La mayoría de las empresas siempre han tenido uno o varios elementos que la diferencian de las demás, esto hace que tengan una personalidad única, pero, como todo en la vida, a veces queremos darnos a conocer, que la gente sepa cómo nos llamamos, quiénes somos, a qué nos dedicamos, y a qué meta queremos llegar. Todo lo anterior funciona para generar nuestra propia identidad y, en el caso de una empresa, una identidad corporativa.

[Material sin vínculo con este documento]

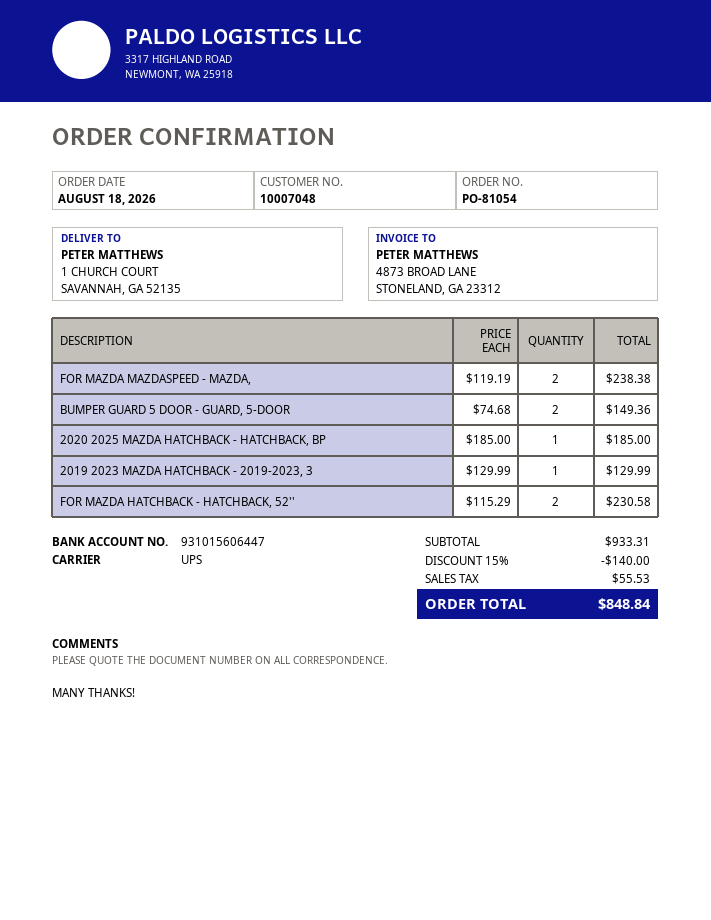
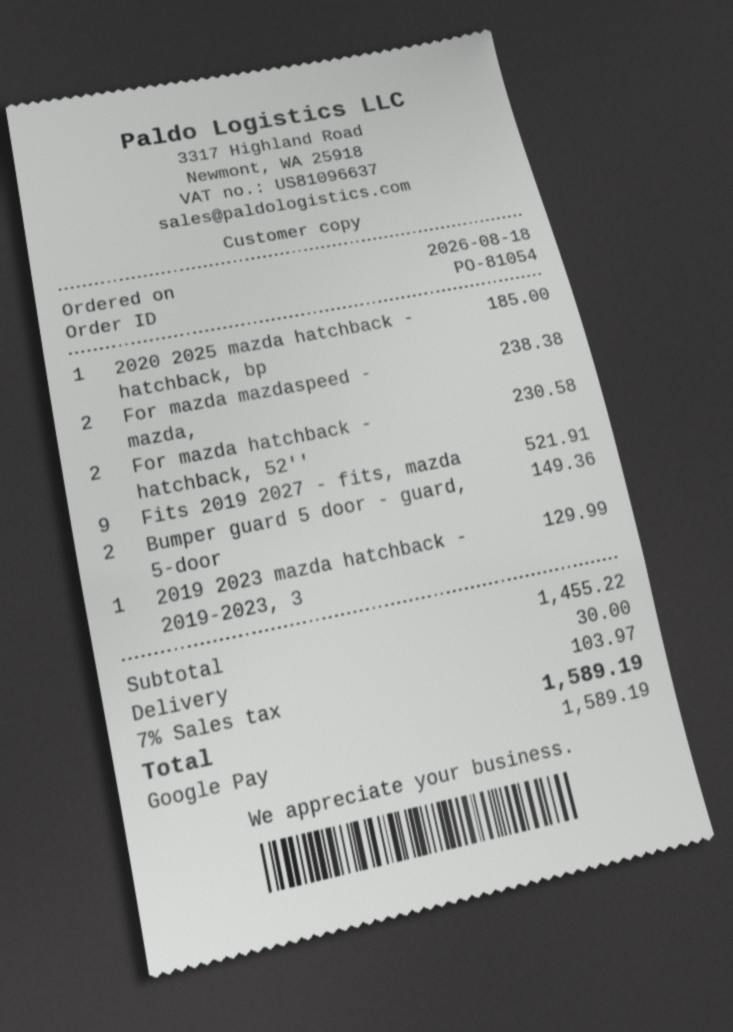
Fits 2019 2027 - fits, mazda: none -> 9 for 521.91
subtotal: 933.31 -> 1455.22
discount: 15% = 140.00 -> none
shipping: none -> 30.00
tax: 55.53 -> 103.97
total: 848.84 -> 1589.19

Normalmente al hablar de una identidad corporativa lo primero que se nos viene a la mente es el logo de la empresa, el cual representa visualmente su personalidad, desde su tipografía, hasta sus colores.

Pero una identidad corporativa no solo es el logo, hay una gran cantidad de elementos que la conforman como lo son: la papelería, la señalética, la página web e incluso la forma en la que se comunica con sus clientes,  todo esto forma parte importante de la identidad corporativa.

Todos los elementos y acciones mencionados anteriormente deben de entrar en repetición, siempre y cuando sean efectivos y de beneficio para la empresa, ya que con esto las personas comenzarán a formarse una idea sobre lo que hace; la reconocerán con solo ver sus colores y los elementos que la conforman, haciendo de la identidad corporativa un elemento bastante importante dentro de una empresa al ser la representación de todas las acciones tanto positivas como negativas que se llevan a cabo dentro de la misma.